Knowing how to protect yourself needs to start with the basics. It’s always a wise idea to run a background check on anyone who’s going to be a major player in your business. Professional websites like CheckPeople can help you identify any risks an individual plays within your company, without notifying the other person of your investigation.
This service is helpful if you’re considering a new business partner, hoping to secure new distribution channels through a private channel, or wanting confirmation a new hire is the ideal candidate for the job. It gives you a detailed report of any past problems they may have encountered, from a criminal record to financial blunders.
But that’s not all you can do to safeguard your company from additional risks. Here are a few tips for protecting your investment as a company:
Always watch your Supplier Contracts
A supplier is a person or organization that offers a product or service that benefits your company. Without a reliable source, your business is going to crumble. When you’re considering a supplier, negotiation needs to happen immediately.
Talk to them about any potential costs you’re going to be responsible for, from administration to any taxation. It’s crucial to determine what liabilities you’re assuming when you sign up, and what’s going to happen long-term if problems arise.
You’re also going to want to discuss any potential risks of business; although we’d like to assume risks aren’t the reality of our business, it’s easy to miss a payment due date, and occasionally products end up arriving late or going missing entirely. Negotiate the terms of interest (if any) for any accounts past due and talk to them about how missed deliveries are going to be handled. If they push a narrative that it will never happen, it’s wise to find a new supplier who understands accidents happen.
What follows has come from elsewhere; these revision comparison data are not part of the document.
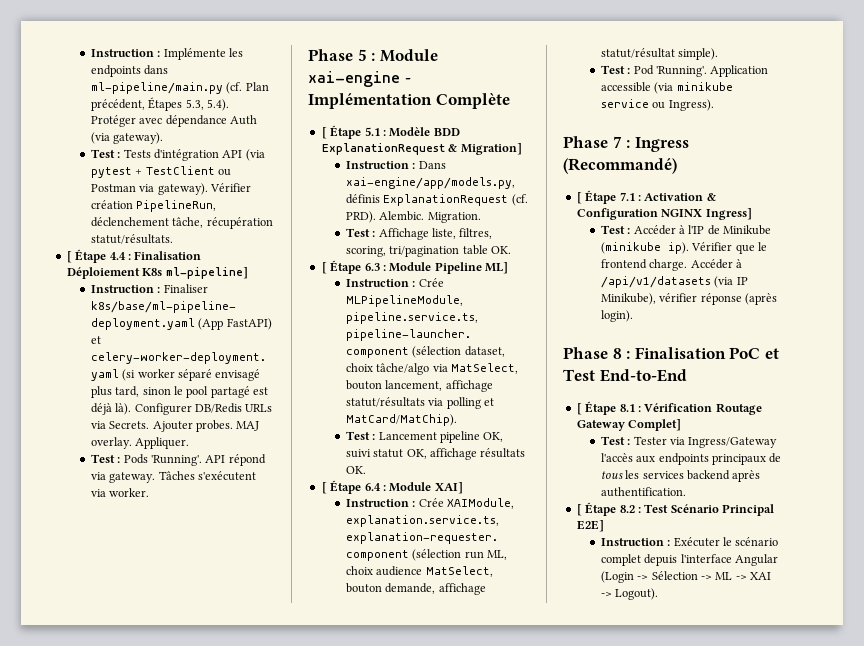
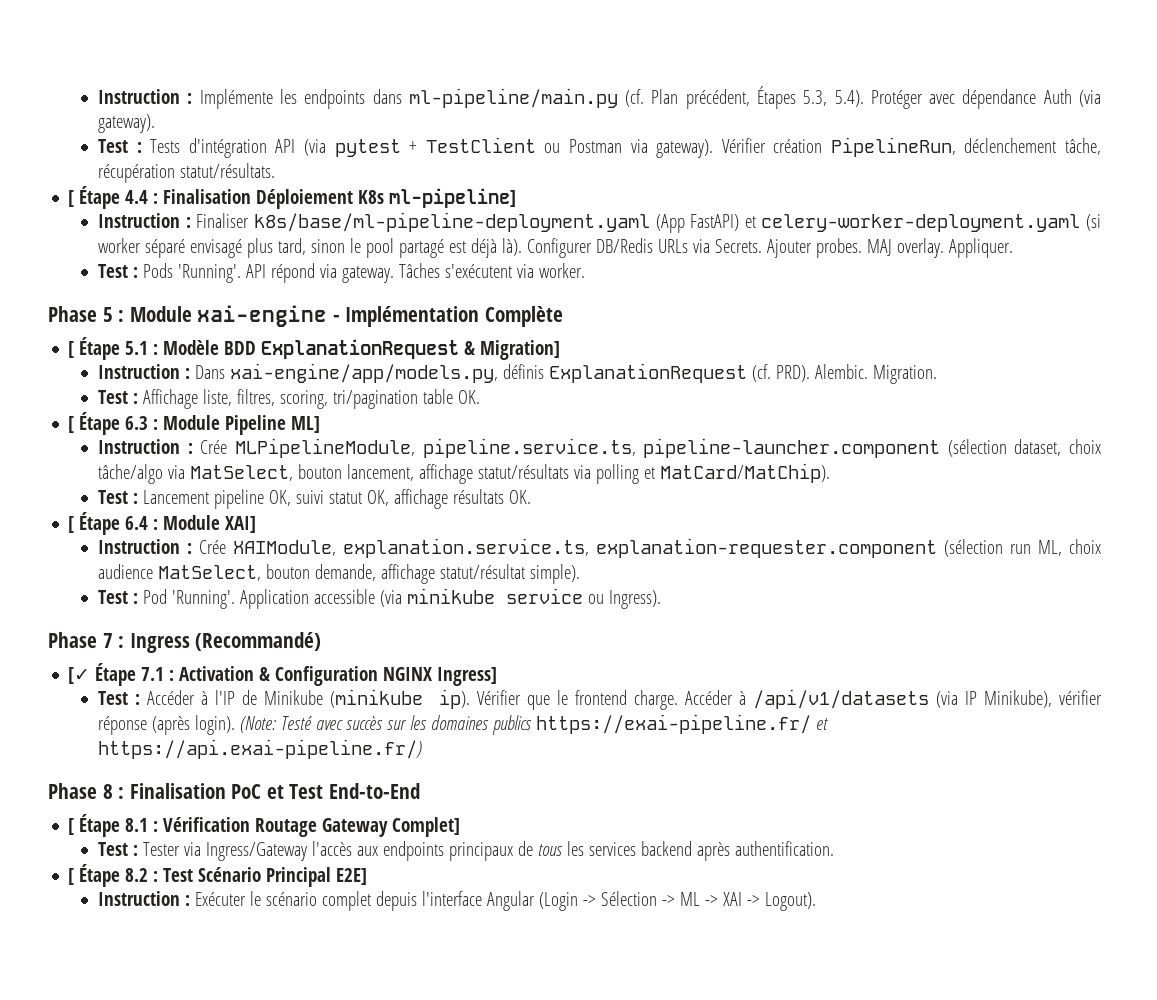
- [ Étape 7.1 : Activation & Configuration NGINX Ingress]
+ [✓ Étape 7.1 : Activation & Configuration NGINX Ingress]
+ (Note: Testé avec succès sur les domaines publics https://exai-pipeline.fr/ et https://api.exai-pipeline.fr/)

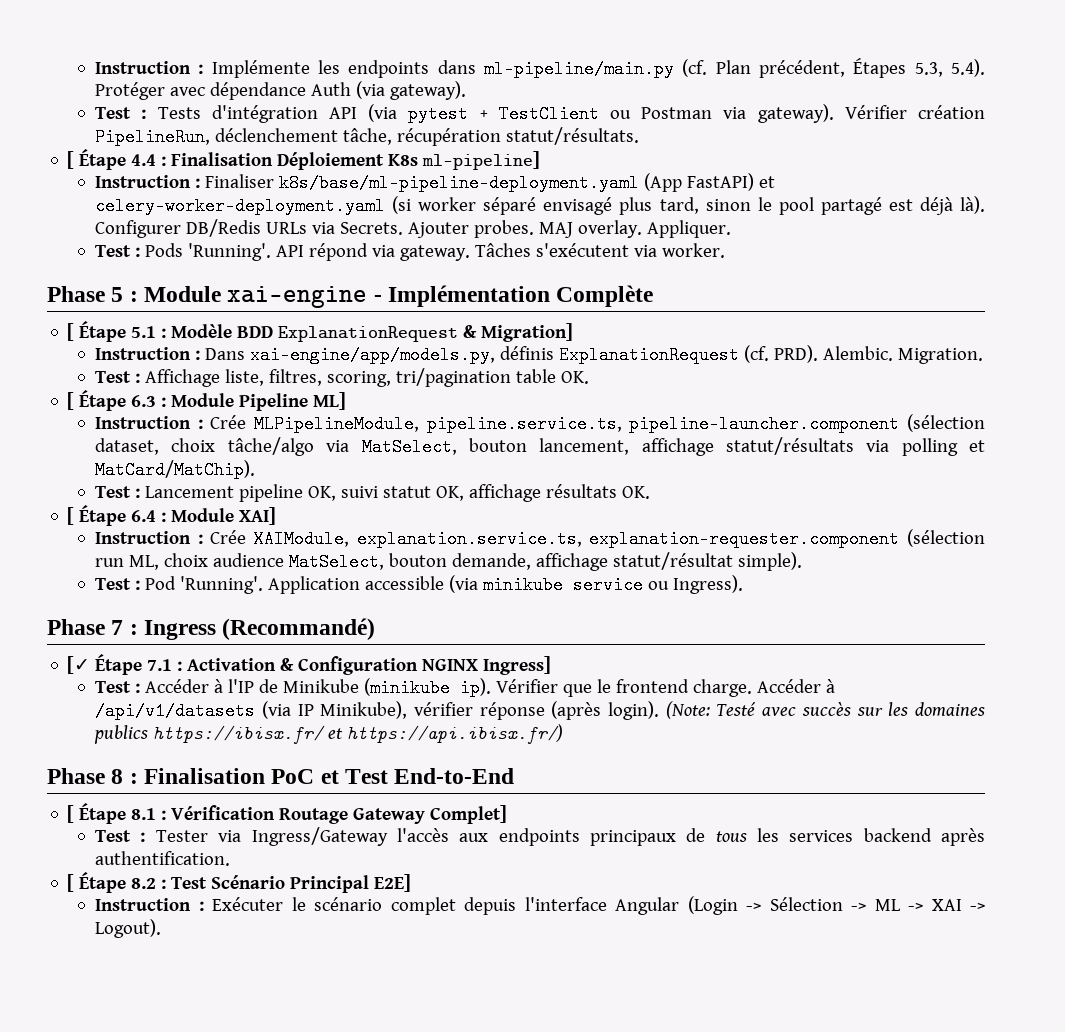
- (Note: Testé avec succès sur les domaines publics https://exai-pipeline.fr/ et https://api.exai-pipeline.fr/)
+ (Note: Testé avec succès sur les domaines publics https://ibisx.fr/ et https://api.ibisx.fr/)

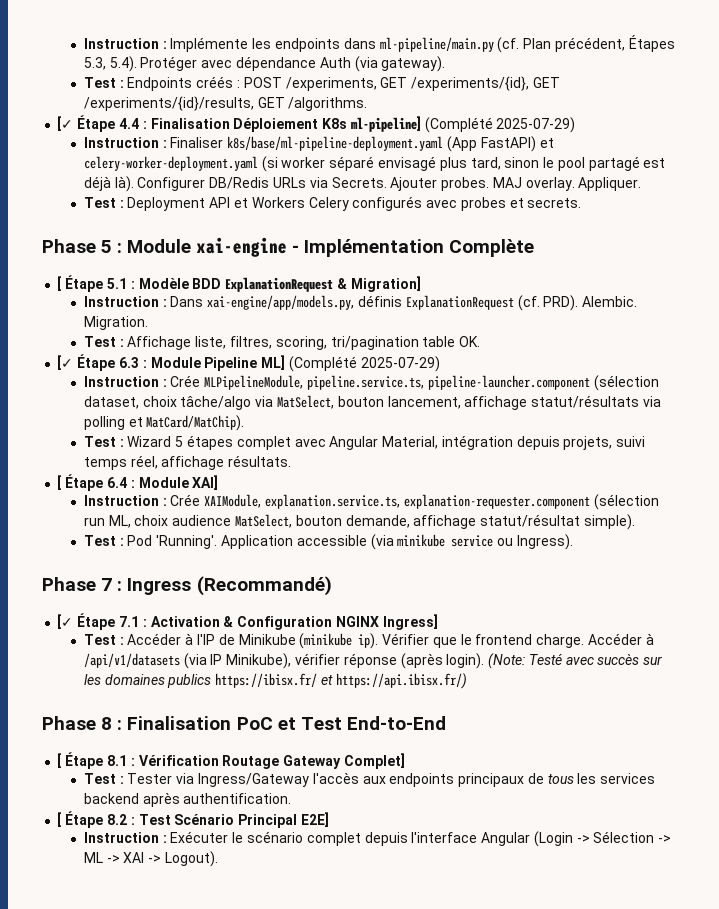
- Test : Tests d'intégration API (via pytest + TestClient ou Postman via gateway). Vérifier création PipelineRun, déclenchement tâche, récupération statut/résultats.
- [ Étape 4.4 : Finalisation Déploiement K8s ml-pipeline]
+ Test : Endpoints créés : POST /experiments, GET /experiments/{id}, GET /experiments/{id}/results, GET /algorithms.
+ [✓ Étape 4.4 : Finalisation Déploiement K8s ml-pipeline] (Complété 2025-07-29)
- Test : Pods 'Running'. API répond via gateway. Tâches s'exécutent via worker.
+ Test : Deployment API et Workers Celery configurés avec probes et secrets.
- [ Étape 6.3 : Module Pipeline ML]
+ [✓ Étape 6.3 : Module Pipeline ML] (Complété 2025-07-29)
- Test : Lancement pipeline OK, suivi statut OK, affichage résultats OK.
+ Test : Wizard 5 étapes complet avec Angular Material, intégration depuis projets, suivi temps réel, affichage résultats.

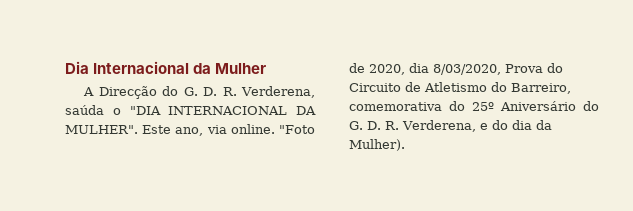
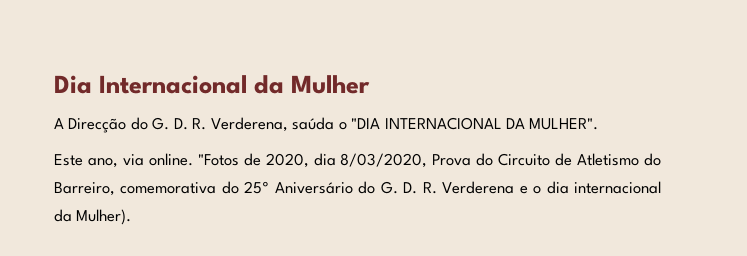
- A Direcção do G. D. R. Verderena, saúda o "DIA INTERNACIONAL DA MULHER". Este ano, via online.
+ A Direcção do G. D. R. Verderena, saúda o "DIA INTERNACIONAL DA MULHER".
+ Este ano, via online.
- "Foto de 2020, dia 8/03/2020, Prova do Circuito de Atletismo do Barreiro, comemorativa do 25º Aniversário do G. D. R. Verderena, e do dia da Mulher).
+ "Fotos de 2020, dia 8/03/2020, Prova do Circuito de Atletismo do Barreiro, comemorativa do 25º Aniversário do G. D. R. Verderena e o dia internacional da Mulher).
Minimize Client Risk Through Expectations
One of the easiest ways to minimize your client risk is setting clear expectations from the beginning of the contract. Make sure you discuss the project entirety in full, before committing to any deadlines or deliverables.
Scope creep often occurs when everything is not discussed before starting, making customer satisfaction increasingly difficult. Once you’ve fleshed out the contract, always set any deadlines, deliverables, and costs, in writing and have both parties sign the agreement.
If you offer a retainer or milestone payment schedule, outline the costs associated with running those options. Will you charge interest on late payments? Perhaps you require the retainer to be filled after a certain percentage is used? Make your invoice crystal clear ahead of time, to prevent conflict later.
Always Secure Confident Business Partners
While you can’t always know a person 100%, it is possible to ensure any partnerships in business are mutually beneficial. Take the time to write out partner expectations, roles, and financial contributions, before completing your agreement, so everyone understands their role within the company.
It’s also wise to discuss any conflict resolution steps you’re willing to take in the event you don’t see eye-to-eye on a situation. By clearly defining all boundaries ahead of time, you’ll minimize your risk as a business partnership. After all, running a business isn’t always going to be smooth sailing, if you both know your roles in the event of a storm, you’re more likely to recover quickly and efficiently.
Although running a business isn’t always the easiest task, the steps outlined above can help you minimize your risk of running into bad actors. By reviewing your supply chain, improving your client interactions, and carefully considering business partnerships, the risk of potential problems will substantially decrease. Every company has specific risks, rewards, and considerations they must consider; identifying and analyzing how to address those risks will make all the difference in the functioning of your daily routine.